▸ **DATA SHOWN**
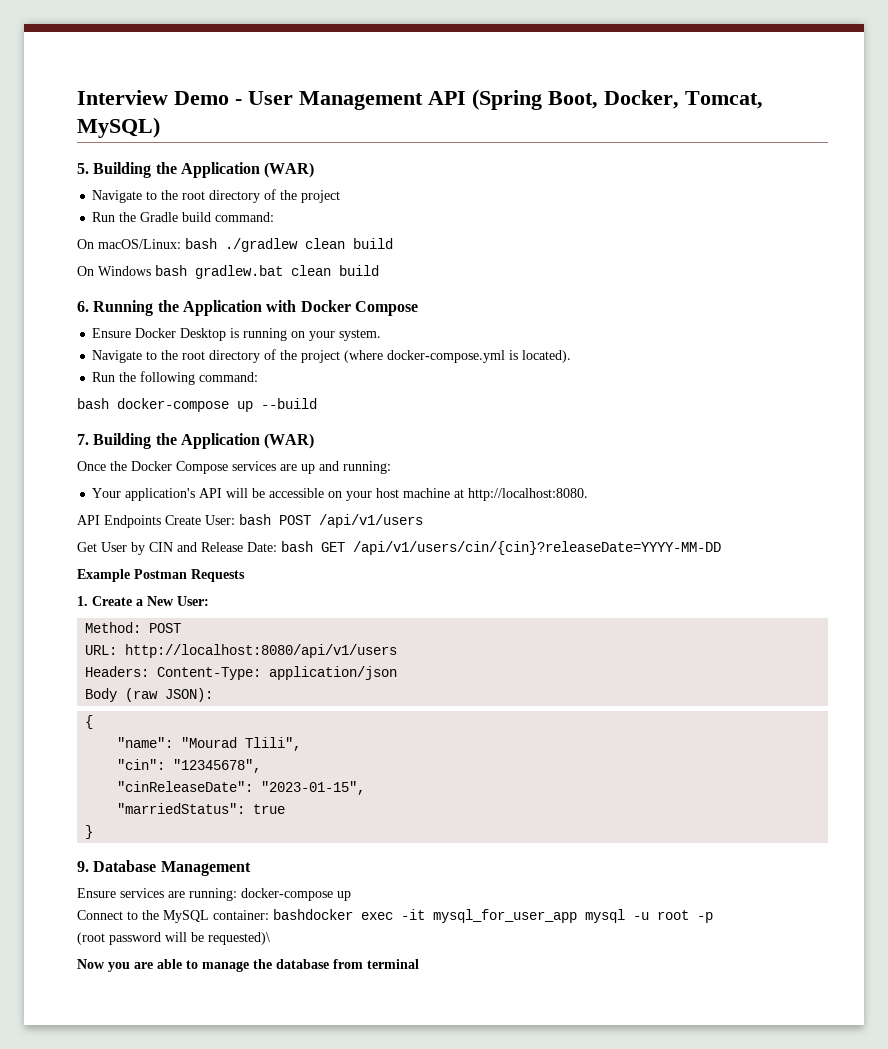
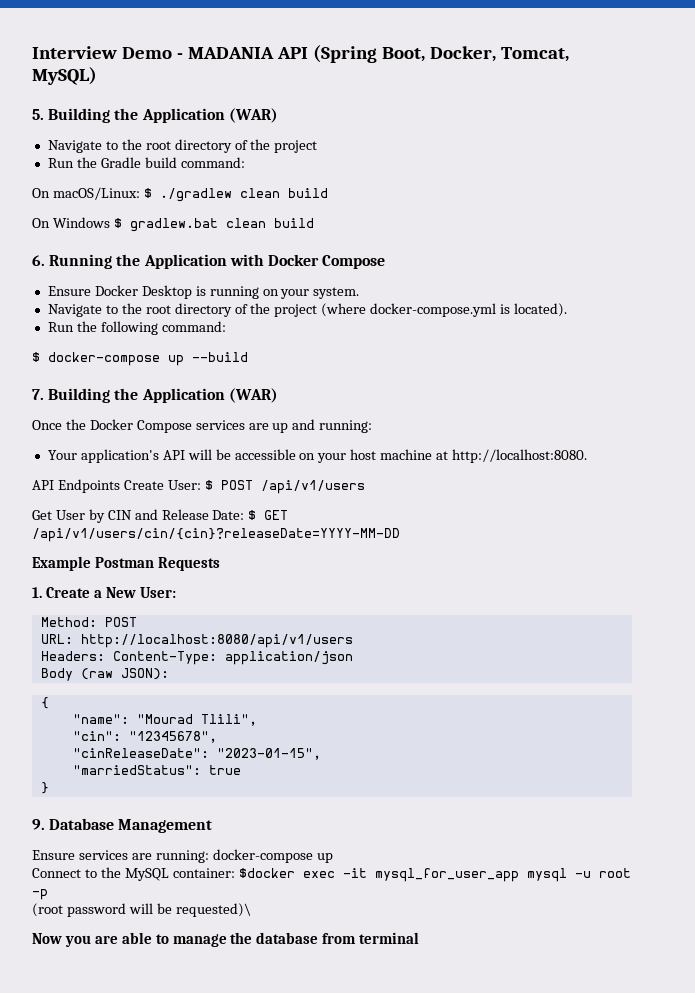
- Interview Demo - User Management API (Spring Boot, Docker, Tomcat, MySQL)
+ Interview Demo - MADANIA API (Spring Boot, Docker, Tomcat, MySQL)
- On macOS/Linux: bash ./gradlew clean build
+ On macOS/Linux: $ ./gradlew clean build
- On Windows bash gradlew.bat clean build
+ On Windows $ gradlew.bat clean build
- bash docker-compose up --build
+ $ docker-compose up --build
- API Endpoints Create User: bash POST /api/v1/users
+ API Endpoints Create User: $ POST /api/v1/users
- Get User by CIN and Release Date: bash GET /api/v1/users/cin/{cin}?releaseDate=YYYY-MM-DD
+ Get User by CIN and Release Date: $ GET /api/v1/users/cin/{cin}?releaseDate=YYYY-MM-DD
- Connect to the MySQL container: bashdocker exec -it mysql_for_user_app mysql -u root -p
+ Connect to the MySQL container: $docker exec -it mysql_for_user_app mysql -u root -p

...

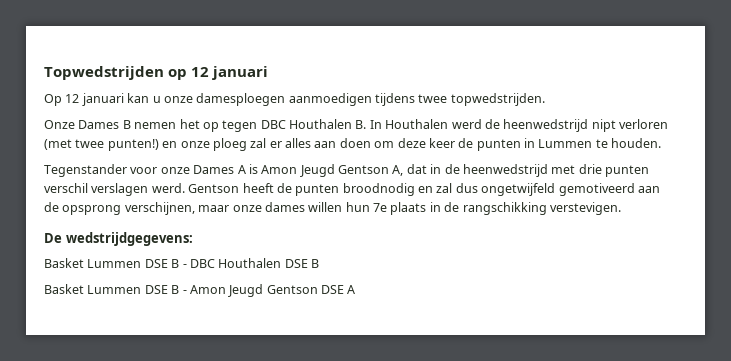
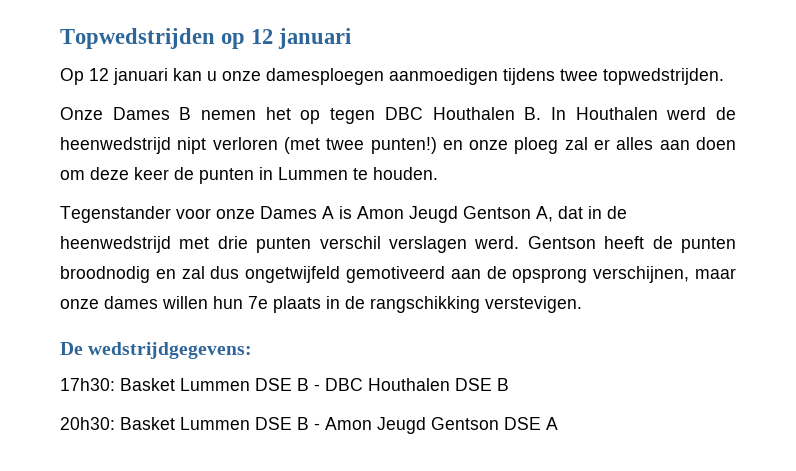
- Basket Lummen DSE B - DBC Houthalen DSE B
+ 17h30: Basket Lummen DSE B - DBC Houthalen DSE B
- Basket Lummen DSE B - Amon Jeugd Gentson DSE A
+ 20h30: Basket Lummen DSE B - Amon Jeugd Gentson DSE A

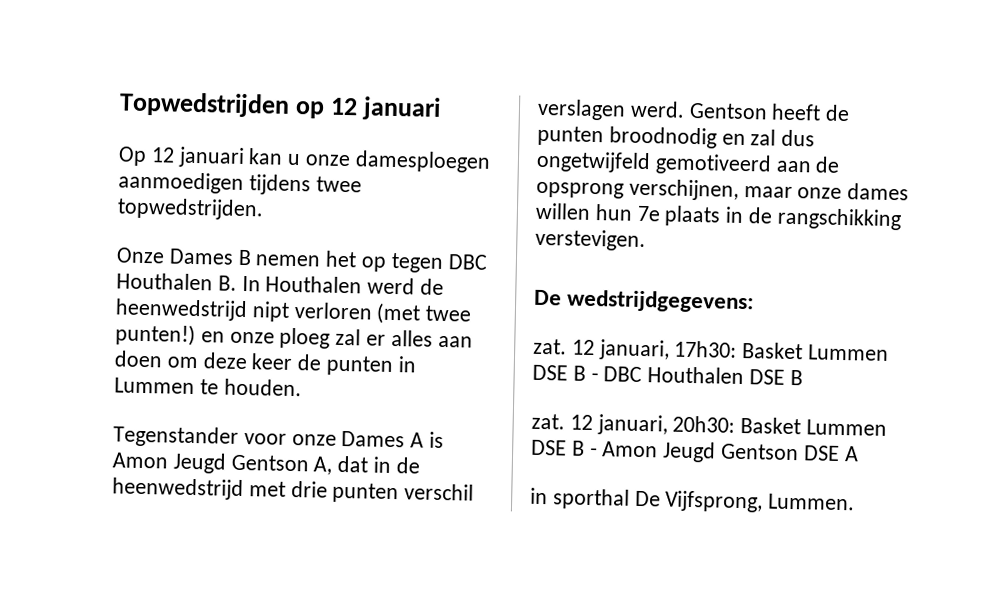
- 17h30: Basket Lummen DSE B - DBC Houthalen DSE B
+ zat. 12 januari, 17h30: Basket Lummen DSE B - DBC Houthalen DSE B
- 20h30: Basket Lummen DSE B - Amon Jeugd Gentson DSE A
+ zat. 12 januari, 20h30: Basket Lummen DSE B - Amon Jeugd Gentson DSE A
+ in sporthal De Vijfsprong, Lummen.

* * *

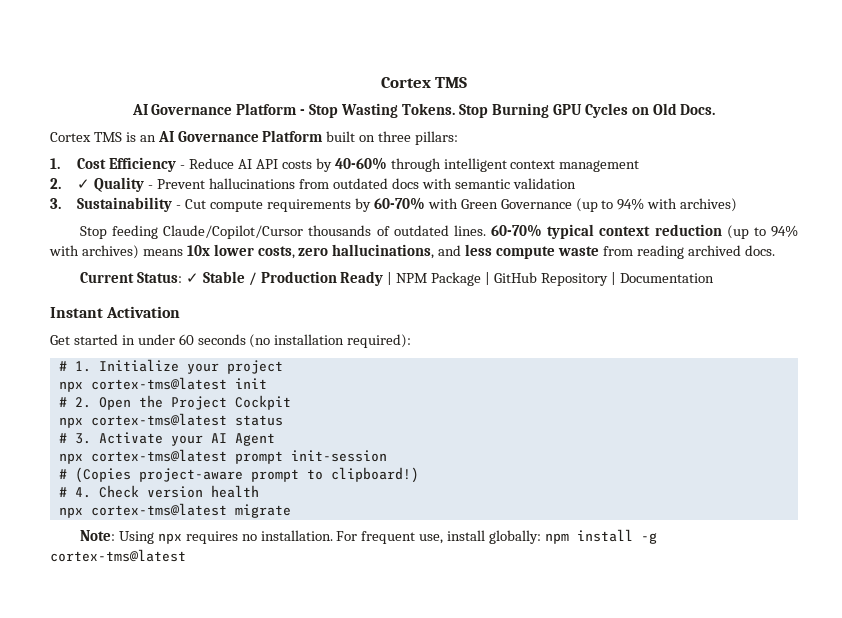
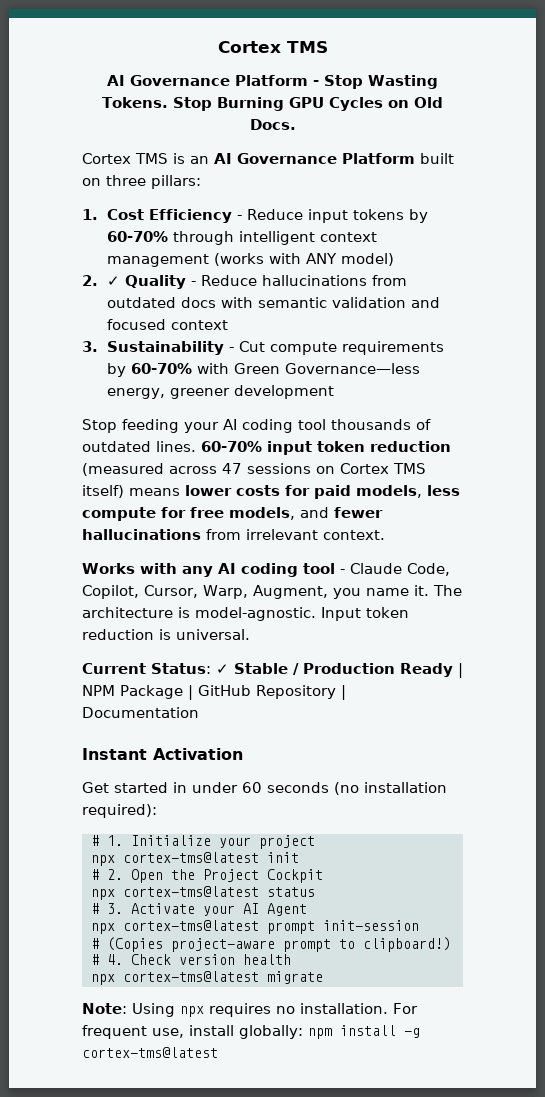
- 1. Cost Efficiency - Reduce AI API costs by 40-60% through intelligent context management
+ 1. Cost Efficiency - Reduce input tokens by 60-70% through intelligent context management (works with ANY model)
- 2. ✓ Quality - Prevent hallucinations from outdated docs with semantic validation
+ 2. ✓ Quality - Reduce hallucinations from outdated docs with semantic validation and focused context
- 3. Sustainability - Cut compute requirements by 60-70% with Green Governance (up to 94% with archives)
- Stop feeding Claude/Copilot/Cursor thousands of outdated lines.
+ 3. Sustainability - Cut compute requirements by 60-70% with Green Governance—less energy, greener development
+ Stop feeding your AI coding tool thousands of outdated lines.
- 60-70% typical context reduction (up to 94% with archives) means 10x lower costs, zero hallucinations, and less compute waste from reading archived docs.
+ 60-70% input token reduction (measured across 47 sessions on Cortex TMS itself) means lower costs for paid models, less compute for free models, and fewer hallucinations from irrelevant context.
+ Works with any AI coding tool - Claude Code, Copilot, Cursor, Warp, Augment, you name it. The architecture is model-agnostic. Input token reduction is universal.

▸ **EXERCISE DIRECTIONS**
Above this instruction are the records; retype exactly the lines from the one containing "- Interview Demo" up to and including the one containing "User: $ POST /api/v1/users".

▸ **RESULT OF THIS EXERCISE**
- Interview Demo - User Management API (Spring Boot, Docker, Tomcat, MySQL)
+ Interview Demo - MADANIA API (Spring Boot, Docker, Tomcat, MySQL)
- On macOS/Linux: bash ./gradlew clean build
+ On macOS/Linux: $ ./gradlew clean build
- On Windows bash gradlew.bat clean build
+ On Windows $ gradlew.bat clean build
- bash docker-compose up --build
+ $ docker-compose up --build
- API Endpoints Create User: bash POST /api/v1/users
+ API Endpoints Create User: $ POST /api/v1/users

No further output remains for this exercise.